I thought I was desensitised to pretty much anything a movie screen could show me, as most of my generation would claim. However, Compliance slapped me in my ignorant face and reminded me what stomach-plummeting distress felt like. More
When a fast-food manager tells one of her employees that an officer on the phone is accusing her of theft, the attractive teenage girl in question is then interrogated by her colleagues via over-the-phone commands. As these instructions become more disturbing, we witness how far ordinary people are willing to go to please an authority figure. It’s a frighteningly convincing display of the Milgram experiment placed in a sickening scenario, made even more horrific by the fact that it’s based on true events.

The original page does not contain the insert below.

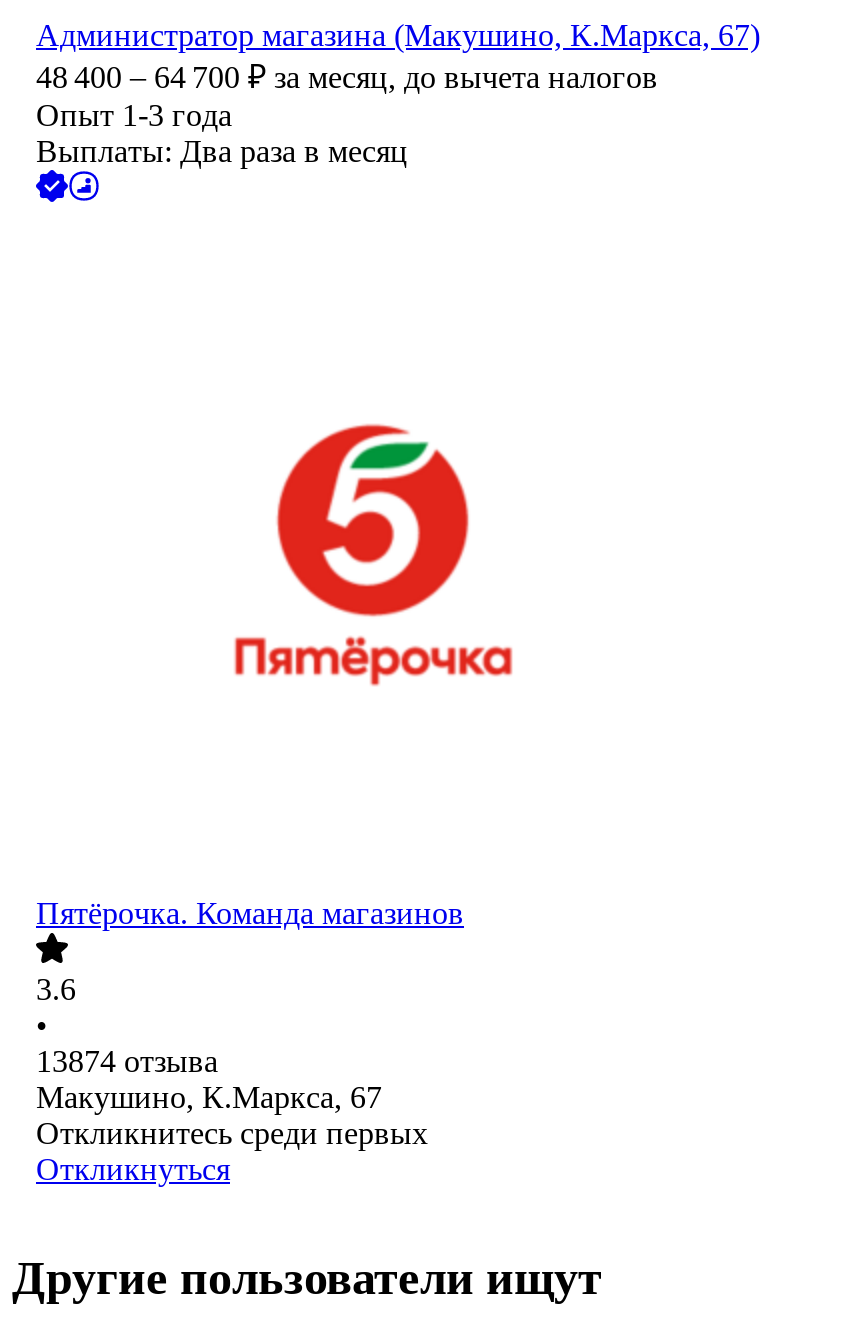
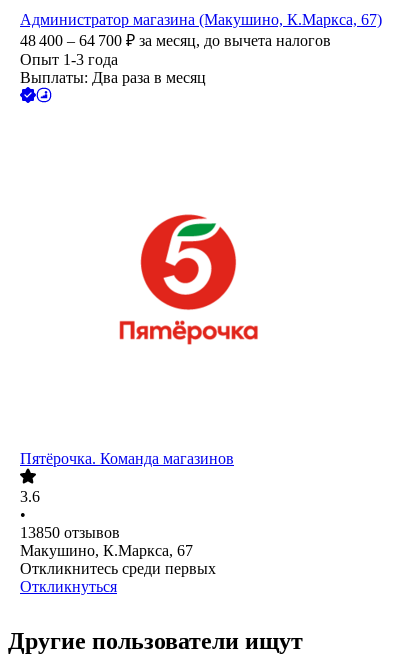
[36,1045,218,1079] 13874 отзыва -> [20,524,120,541] 13850 отзывов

Ann Dowd delivers a stand-out performance as the overworked middle-aged manager (one that the Academy will fail to recognise). Two qualities make her character susceptible to the caller’s influence: her irritating arrogance and her longing to be appreciated by her peers. While the former prevents us from giving her our complete sympathy, the latter stops us from vilifying her as well. Dowd expertly maintains this balance, creating a fascinating moral ambiguity that lingers with you long after the film’s conclusion.
Some contrived dialog choices can break the film’s sense of reality, making you wonder “Why doesn’t he/she mention x?” These parts are few and far between, but they’re frustrating enough to take you momentarily out of the film.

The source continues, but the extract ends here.